Jessica Butcher is back in Oxford, 10 years after leaving to seek her fortune on stage, with a lead role tucked into her belt, her enthusiasm for her craft undiluted.

The new play is called Offside and written by Sabrina Mahfouz and Hollie McNish, produced by Futures Theatre.

It depicts four women from across the centuries who live, breathe, and play football.

“Whilst each of them face very different obstacles in pursuing their dream profession, the possibility that the beautiful game will change their futures – and the world – is tantalisingly close,” Jessica tells me.

Jessica plays Keeley, a 21 year old footballer, who is trialling for England.

“Sabrina and Hollie have written a beautiful, lyrical play that explores the excitement and complexity of the women’s game.

“Yes, it’s about football, but it’s about so much more than that - it’s about what it means to be a young women in the world today.

“It’s about standing up to body shaming and entrenched misogyny.

“To allow space for female characters in their full and honest and brilliant form; we contain multitudes. It’s about sisterhood, determination and fight.

“It’s for every woman who has ever been told to stay in their place, who has been told they are not good enough, who has been told to be quiet.

So tell us about the character herself: “Keeley is on the brink of doing something spectacular but is being held back by many things. She is full of fear.

“Her footballing heroine is Lily Parr who founded one of the first women’s teams in England. Lily’s team, The Dick Kerr Ladies, played to huge crowds until the FA banned women from playing in 1921 as they thought the game ‘unsuitable for females’.

“Tanya Loretta Dee plays Mickey, another young woman trialling for the England team, her heroine is Carrie Bousted who was reported to be the first black female footballer. She played in Scotland in the 1880s. “

Since Offside opened in London last week it has been discovered that Carrie was in fact called Emma Clarke and had been misnamed on a team photograph.

Did that change anything for the cast?

“It has given us even more energy and fire to go out there and shout about these incredible women who have been sidelined and silenced by history,” Jessica tells me.

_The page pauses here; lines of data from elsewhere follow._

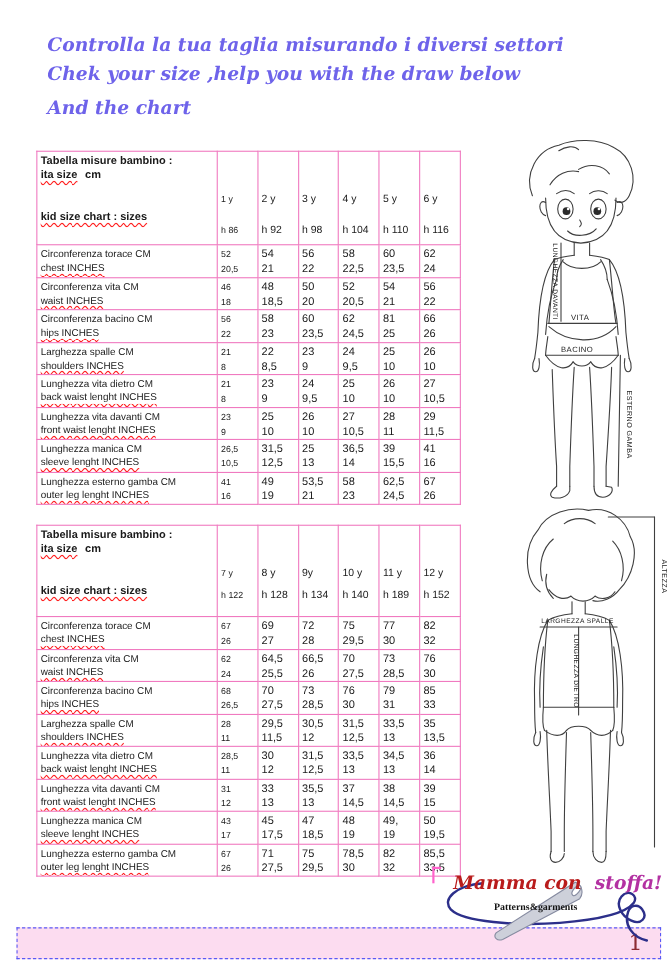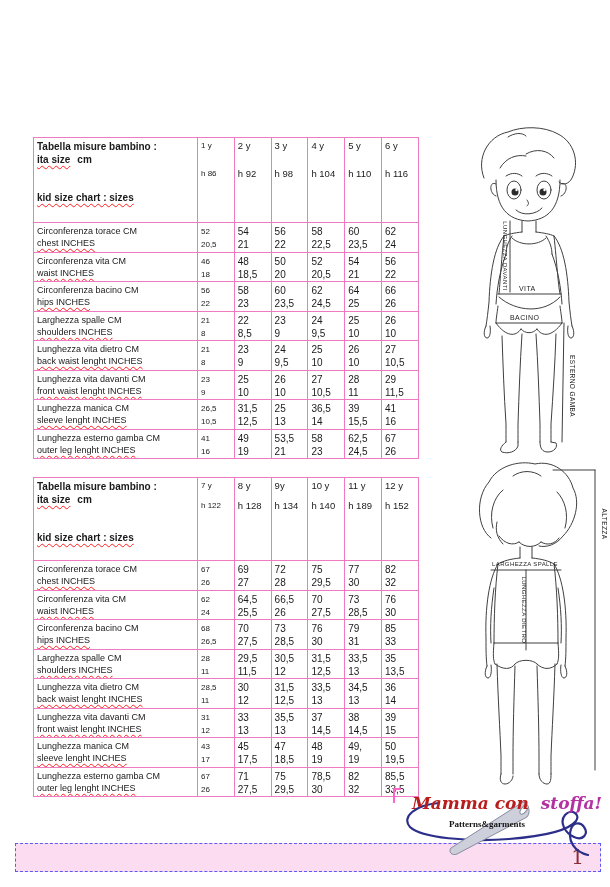"Controlla la tua taglia misurando" div.title { html: none -> <div> <div>Controlla la tua taglia misurando i diversi settori</div> <div>Chek your size ,help you with the draw below</div> <div>And the chart</div> </div> }
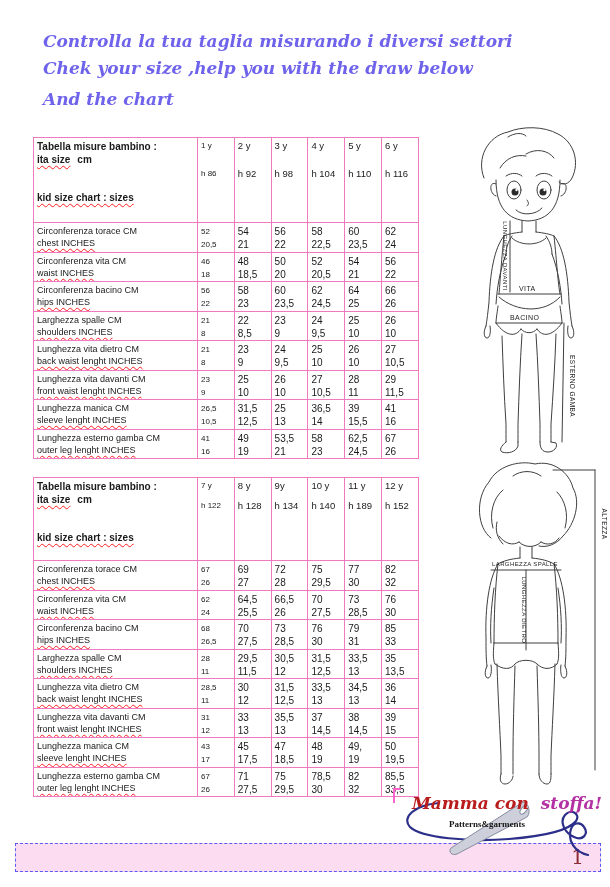"1 y" .age { margin-top: none -> 36px }
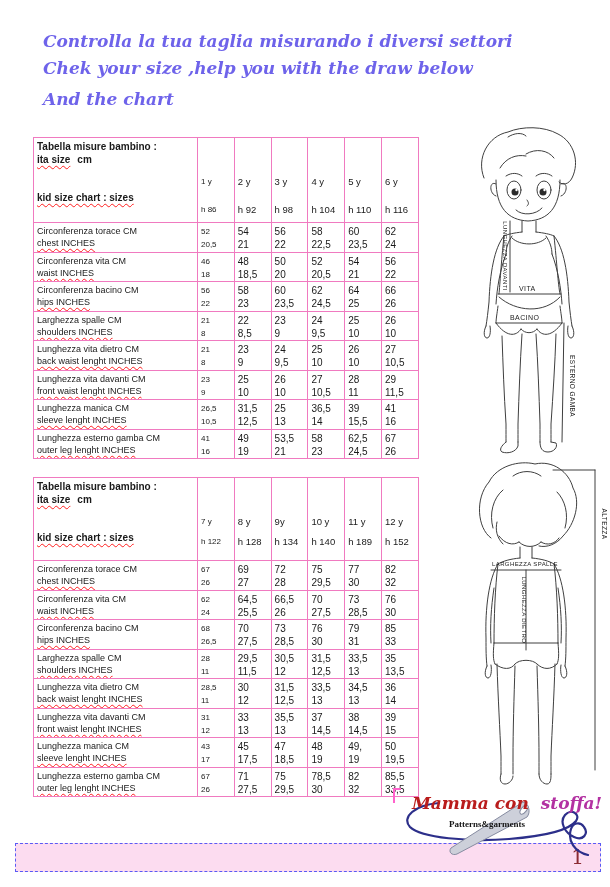"64" div.v { text: 64 -> 81 }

Daphne Kouma then plays a myriad of characters in the play; journalists, the England coach, managers and many more to illustrate the difficulties women face in the sporting world.

So what’s it like returning to Oxford: “It feels very special to be performing at the North Wall.

“For me, Oxford was the beginning of my love for theatre. “

The daughter of the charismatic Mark Butcher, aka Baz, who runs the White Hart in Wytham, Oxford is where the 29 year-old grew up and first trod the boards, even though she now lives in London.

“I went to Greycotes and then Oxford High School and spent many years performing in school plays. It was a girls school, so I always played the male roles.

“My first and favourite role was Hamish Bigmore in Humphrey Carpenter’s Mr Majeika.

“Hamish was profoundly unpleasant and eventually got his comeuppance by being turned into frog; I got to ribbit down the centre aisle of the school hall dressed in a frog onesie. It was great.

“At OHS, I progressed from frogs, and got to try a number of Shakespearean male characters. I didn’t play a woman until I was eighteen.

“Being taken to see Shared Experience’s production of Bronte was my first glimpse at feminist theatre and it changed everything. I sat in those red Oxford Playhouse seats and thought ‘I want to do that’.

Looking back on it now, playing those male characters helped me to begin to understand performative gender and the complexity of characterisation that is so often lacking in female roles.

“Thank goodness things are finally changing for the better and we are getting more female led stories on stage and screen.

“I feel very lucky to be part of this movement and to have found Futures Theatre, led by Caroline Bryant, a company whose aim is to create work that promotes gender equality. So come and join us at The North Wall.